Rules of procedure laid down by the Supervisory Board define the areas of responsibility of the Executive Board members and the way in which they work together. The full Executive Board normally meets every 14 days and is chaired by the CEO. Individual Executive Board members sometimes take part via video conference. At the meetings, the board members discuss measures and business that, under the Executive Board’s rules of procedure, require the approval of the full Executive Board. Resolutions of the Full Executive Board are passed by simple majority unless a greater majority is required by law. The chairman has a casting vote in the event of a tied vote. Resolutions of the Executive Board may also be adopted between meetings. Taking account of the requirements of section 90 AktG, the Executive Board provides the Supervisory Board with regular, timely and comprehensive information on all matters of relevance to the business as a whole relating to operating policy, strategic planning, business performance, financial position, financial performance and business risks. The Chief Executive Officer meets regularly with the chairman of the Supervisory Board to discuss these matters too.
The working methods of the Executive Board are described in more detail in the rules of procedure laid down by the Supervisory Board for the Executive Board, which also set out the business allocation plan and the matters reserved to the full Executive Board. The Executive Board’s rules of procedure reserve certain important transactions for the approval of the Supervisory Board. The budget planning requires the approval of the Supervisory Board, for example, as do major acquisitions or investments.
The Company is represented by two members of the Executive Board, by one member of the Executive Board acting conjointly with a Prokurist (person with full commercial power of representation), or by two Prokurists.

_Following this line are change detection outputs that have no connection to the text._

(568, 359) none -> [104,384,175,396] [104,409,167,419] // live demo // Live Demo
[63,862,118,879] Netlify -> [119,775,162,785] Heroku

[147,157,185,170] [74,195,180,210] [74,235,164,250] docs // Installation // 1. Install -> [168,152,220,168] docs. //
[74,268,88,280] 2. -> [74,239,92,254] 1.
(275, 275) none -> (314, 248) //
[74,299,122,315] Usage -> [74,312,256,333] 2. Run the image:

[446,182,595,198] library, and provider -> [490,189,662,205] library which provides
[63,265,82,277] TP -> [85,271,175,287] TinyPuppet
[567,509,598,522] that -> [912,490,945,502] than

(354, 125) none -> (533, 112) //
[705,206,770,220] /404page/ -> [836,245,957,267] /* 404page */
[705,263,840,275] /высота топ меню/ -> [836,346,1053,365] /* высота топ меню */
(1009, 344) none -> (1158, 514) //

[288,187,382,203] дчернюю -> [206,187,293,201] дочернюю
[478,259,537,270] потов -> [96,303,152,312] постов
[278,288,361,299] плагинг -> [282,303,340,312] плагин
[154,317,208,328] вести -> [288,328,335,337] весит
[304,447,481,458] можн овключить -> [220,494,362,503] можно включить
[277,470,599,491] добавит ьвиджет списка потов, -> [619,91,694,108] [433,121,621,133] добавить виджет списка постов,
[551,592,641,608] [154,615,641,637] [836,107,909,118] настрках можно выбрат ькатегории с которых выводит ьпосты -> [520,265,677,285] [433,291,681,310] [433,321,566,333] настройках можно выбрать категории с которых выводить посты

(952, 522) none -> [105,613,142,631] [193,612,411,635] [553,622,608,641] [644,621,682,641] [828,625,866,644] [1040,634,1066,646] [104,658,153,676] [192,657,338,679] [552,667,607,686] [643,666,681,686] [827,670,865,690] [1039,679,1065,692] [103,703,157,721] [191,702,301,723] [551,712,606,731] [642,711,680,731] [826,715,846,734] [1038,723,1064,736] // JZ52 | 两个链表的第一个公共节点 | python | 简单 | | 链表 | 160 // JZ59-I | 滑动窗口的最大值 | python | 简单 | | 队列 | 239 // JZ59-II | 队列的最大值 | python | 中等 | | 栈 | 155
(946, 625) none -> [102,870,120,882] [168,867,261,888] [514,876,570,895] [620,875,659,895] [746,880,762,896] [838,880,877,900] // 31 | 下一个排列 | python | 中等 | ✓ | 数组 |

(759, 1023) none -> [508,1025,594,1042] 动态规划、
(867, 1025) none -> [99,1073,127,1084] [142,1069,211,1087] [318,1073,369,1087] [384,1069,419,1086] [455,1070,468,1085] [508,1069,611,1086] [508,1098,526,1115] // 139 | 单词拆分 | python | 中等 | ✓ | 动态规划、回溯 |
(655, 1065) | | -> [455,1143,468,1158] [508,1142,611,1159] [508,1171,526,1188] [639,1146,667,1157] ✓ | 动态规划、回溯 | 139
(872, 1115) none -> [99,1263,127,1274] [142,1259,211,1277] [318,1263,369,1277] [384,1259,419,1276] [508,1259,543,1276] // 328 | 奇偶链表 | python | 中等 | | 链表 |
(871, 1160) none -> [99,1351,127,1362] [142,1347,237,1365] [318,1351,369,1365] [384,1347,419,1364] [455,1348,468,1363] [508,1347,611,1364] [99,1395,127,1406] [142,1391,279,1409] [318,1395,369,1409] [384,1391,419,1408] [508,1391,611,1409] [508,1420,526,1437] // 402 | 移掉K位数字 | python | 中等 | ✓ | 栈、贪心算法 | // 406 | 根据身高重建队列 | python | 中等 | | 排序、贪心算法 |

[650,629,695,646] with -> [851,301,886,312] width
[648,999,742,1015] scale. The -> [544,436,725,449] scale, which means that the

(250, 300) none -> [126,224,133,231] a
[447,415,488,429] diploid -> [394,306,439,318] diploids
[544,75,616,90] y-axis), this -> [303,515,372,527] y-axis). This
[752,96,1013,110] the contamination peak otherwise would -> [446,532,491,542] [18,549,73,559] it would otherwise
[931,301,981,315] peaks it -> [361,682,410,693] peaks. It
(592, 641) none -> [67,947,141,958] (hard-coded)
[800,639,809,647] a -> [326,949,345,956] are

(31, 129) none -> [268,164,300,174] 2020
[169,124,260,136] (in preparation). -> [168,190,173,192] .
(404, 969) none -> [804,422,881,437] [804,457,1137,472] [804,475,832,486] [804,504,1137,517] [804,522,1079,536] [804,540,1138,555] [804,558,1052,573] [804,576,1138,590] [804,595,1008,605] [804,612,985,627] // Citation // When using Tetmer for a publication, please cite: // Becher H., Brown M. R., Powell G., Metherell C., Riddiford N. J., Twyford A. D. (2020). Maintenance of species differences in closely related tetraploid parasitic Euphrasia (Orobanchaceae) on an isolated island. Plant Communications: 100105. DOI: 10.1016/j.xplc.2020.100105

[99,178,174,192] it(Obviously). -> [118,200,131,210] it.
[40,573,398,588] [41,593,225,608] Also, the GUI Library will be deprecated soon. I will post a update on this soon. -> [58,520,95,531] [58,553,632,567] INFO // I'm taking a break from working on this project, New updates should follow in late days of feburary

3.2 Working methods of the Supervisory Board
The Supervisory Board of KION GROUP AG advises and monitors the Executive Board in its management of the Company and reviews its work. The Supervisory Board is fully involved from an early stage in all decisions that are fundamental to KION GROUP AG.
The Supervisory Board of KION GROUP AG consists of 16 members, eight of whom are employee representatives and eight are shareholder representatives. The shareholder representatives are elected by the Annual General Meeting by simple majority.
The Supervisory Board has drawn up rules of procedure for its work. These apply in addition to the requirements of the articles of incorporation and also define the Supervisory Board committees. According to these rules, the chairman of the Supervisory Board coordinates its work and the cooperation with the Executive Board, chairs its meetings and represents it externally. The Supervisory Board meets in person at least twice in each half of a calendar year, and adopts its resolutions at these meetings. Between these meetings, resolutions may also be adopted in writing, by telephone or by other similar forms of voting, provided that the chairman of the Supervisory Board or, in his absence, his deputy, decides on this procedure for the individual case concerned. The Supervisory Board adopts resolutions by a simple majority of the votes cast unless a different procedure is prescribed by law. If a vote is tied, the matter will only be renegotiated if the majority of the Supervisory Board vote in favour of this option. Otherwise the Board must vote again without delay. If this new vote on the same matter also results in an equal number of votes for and against, the chairman of the Supervisory Board has a casting vote.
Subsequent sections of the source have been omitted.